Will EU expel its Ukrainian draft dodgers?

22 Dec

This (abridged) from The Economist, August 10 2023:

The numbers of war dead are a secret in Ukraine but we get a sense of the scale from the rapidly expanding military cemeteries in every town. At Lychakiv cemetery, space quickly ran out so attention turned to a grassy slope where a war memorial had been built in the  Soviet era. As the rows of graves marched up the hill, the gravediggers unexpectedly found skeletons …[/note]</h6>

A day earlier, on August 9, CNN reported that Republican Senate Leader Mitch McConnell had offered this reassurance to his fellow Americans:

People think … we shouldn’t be doing this [but] we haven’t lost a single American in this war. Most of the money [to] Ukraine is actually spent in the US, replenishing weapons, more modern weapons. So it’s actually employing people here and improving our own military for what may lie ahead.

As McConnell urges his country to fight Russia down to the last Ukrainian, I’m minded of a scene in Oh what a lovely war! – Joan Littlewood’s splendidly non-realist WW1 satire.
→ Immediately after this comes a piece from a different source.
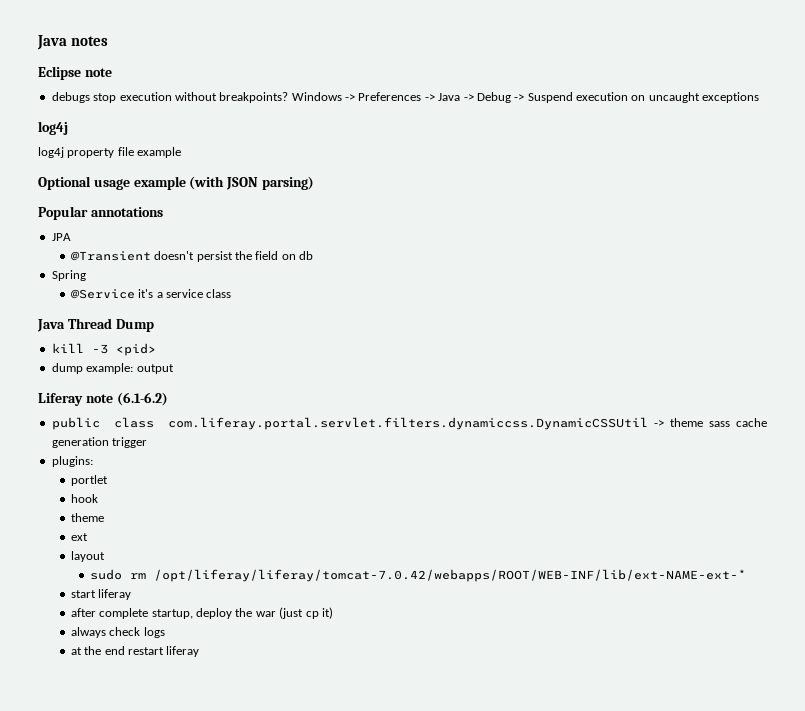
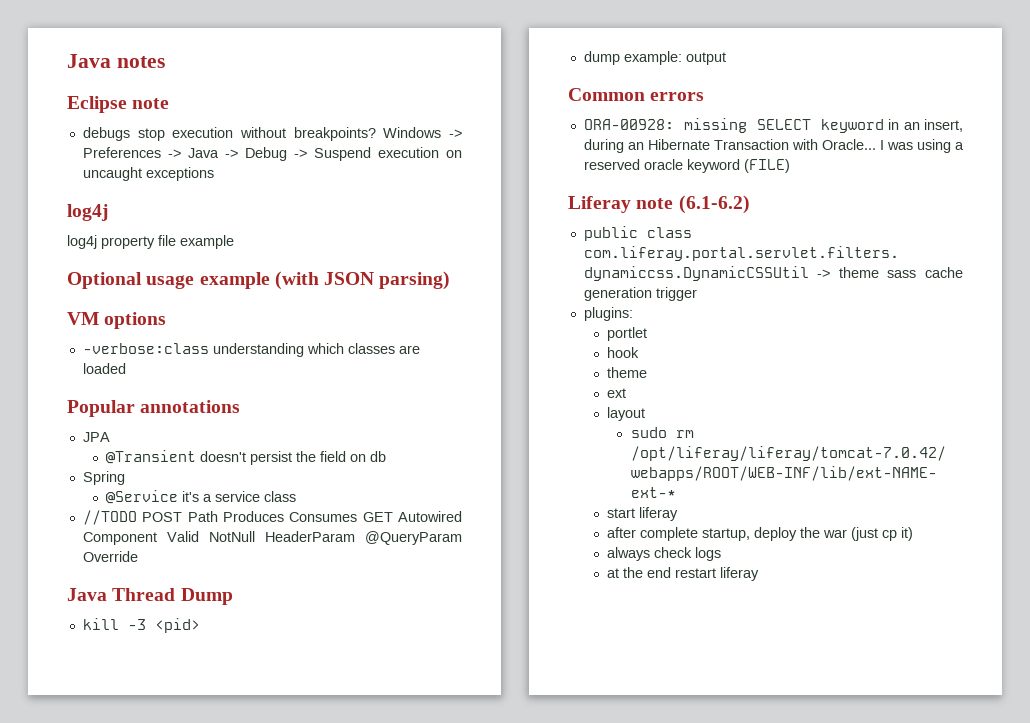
(314, 183) none -> [67,312,167,329] [82,343,420,357] [82,363,126,374] // VM options // -verbose:class understanding which classes are loaded
(232, 293) none -> [82,510,462,525] [82,531,462,545] [82,551,138,562] // //TODO POST Path Produces Consumes GET Autowired Component Valid NotNull HeaderParam @QueryParam Override
(174, 369) none -> [568,88,705,101] [583,118,963,133] [583,139,964,153] [583,159,790,173] // Common errors // ORA-00928: missing SELECT keyword in an insert, during an Hibernate Transaction with Oracle... I was using a reserved oracle keyword (FILE)

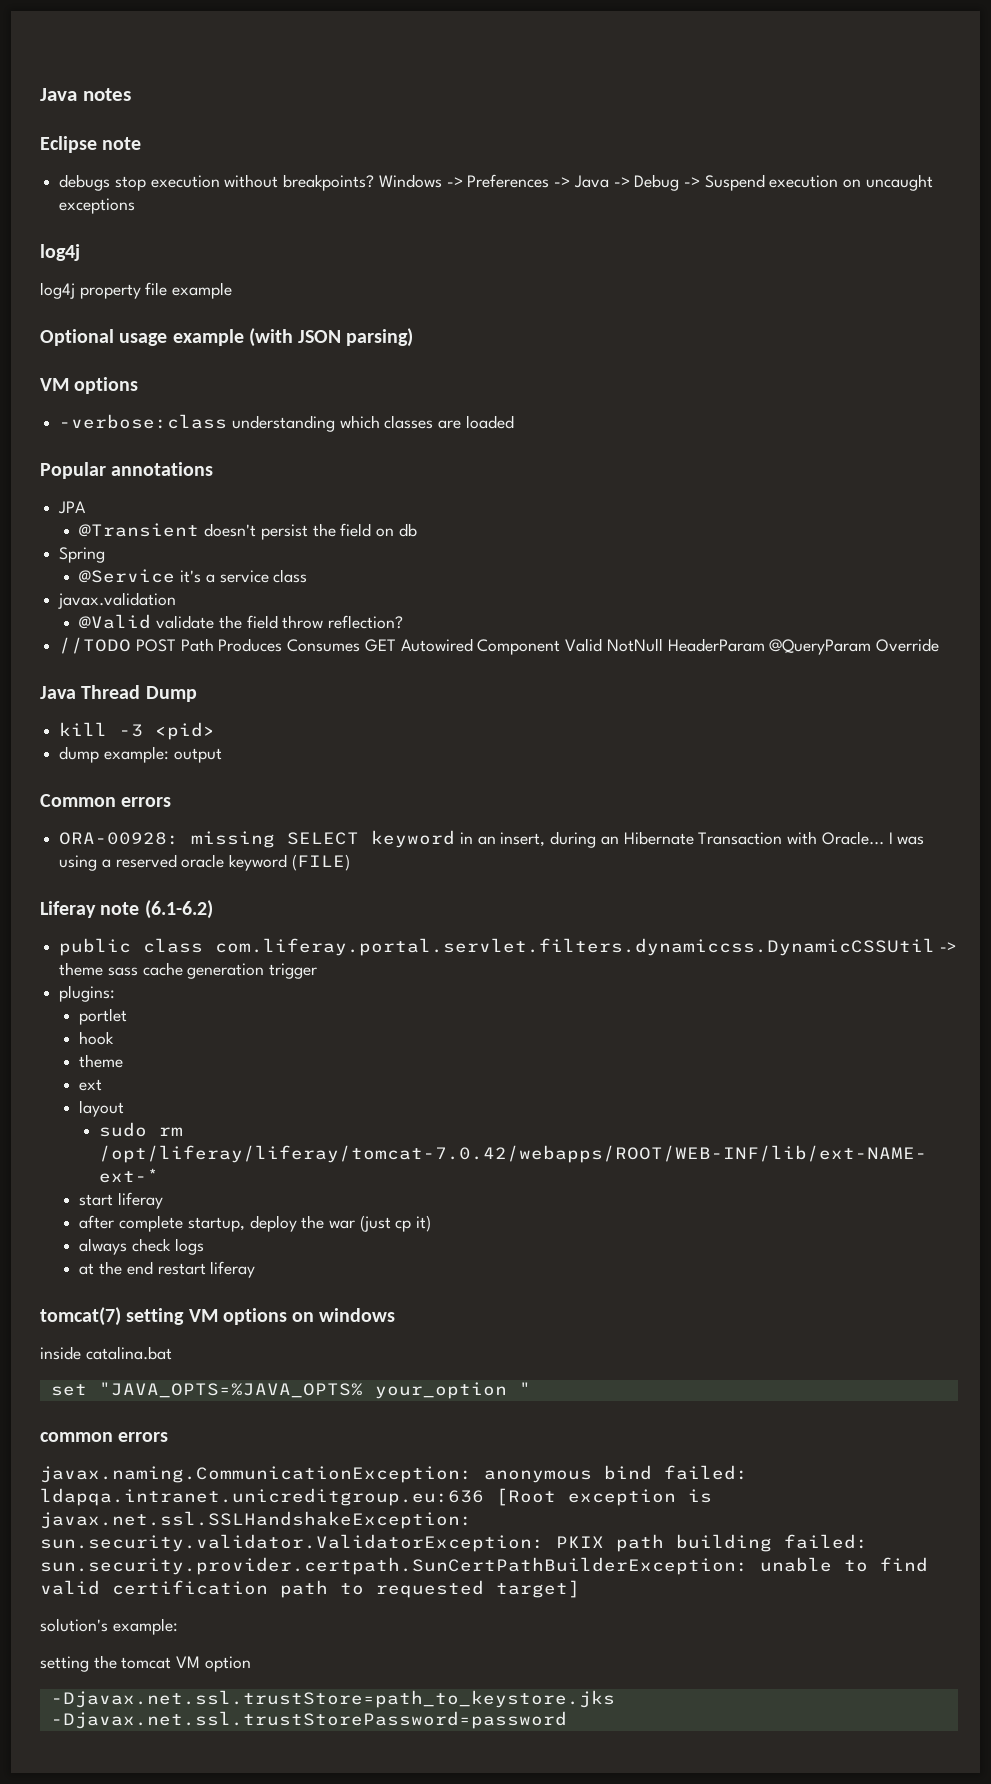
(297, 496) none -> [58,592,177,609] [79,614,403,629] // javax.validation // @Valid validate the field throw reflection?
(760, 574) none -> [40,1307,396,1326] [40,1346,172,1360] [50,1382,531,1399] [40,1432,169,1442] [40,1465,748,1483] [40,1488,712,1506] [40,1511,472,1529] [40,1534,868,1552] [40,1557,928,1575] [40,1580,580,1598] [40,1618,178,1635] [40,1655,251,1672] [50,1690,615,1708] [50,1711,567,1729] // tomcat(7) setting VM options on windows // inside catalina.bat // set "JAVA_OPTS=%JAVA_OPTS% your_option " // common errors // javax.naming.CommunicationException: anonymous bind failed: ldapqa.intranet.unicreditgroup.eu:636 [Root exception is javax.net.ssl.SSLHandshakeException: sun.security.validator.ValidatorException: PKIX path building failed: sun.security.provider.certpath.SunCertPathBuilderException: unable to find valid certification path to requested target] // solution's example: // setting the tomcat VM option // -Djavax.net.ssl.trustStore=path_to_keystore.jks -Djavax.net.ssl.trustStorePassword=password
As English troops march for the first time to the front, they meet a battle hardened Australian platoon, one of whose corporals informs them:

There’s a shortage.

What, of ammunition?

Nah. Coffins.

Ukrainian men of fighting age – with 60 the new 39 – would appreciate the gallows humour. After all, two thirds of a million have voted with their feet to take refuge in EU states. Of which Andrew Korybko, writing today, notes:

As the conflict finally winds down, the EU can either go with the flow or throw more meat into the grinder, the latter of which would be refugees this time.

Ukrainian Defense Minister Umerov told German media that Kiev will soon call upon its citizens abroad to come back home to serve in their armed forces, though it hasn’t yet decided what to do if they don’t voluntarily return. Few are expected to comply since the whole reason why 650,000 18-60 year-old military-age males fled to the EU since February 2022 was to dodge the draft, after which many of them were officially recognized as refugees with all the legal protections that this status entails.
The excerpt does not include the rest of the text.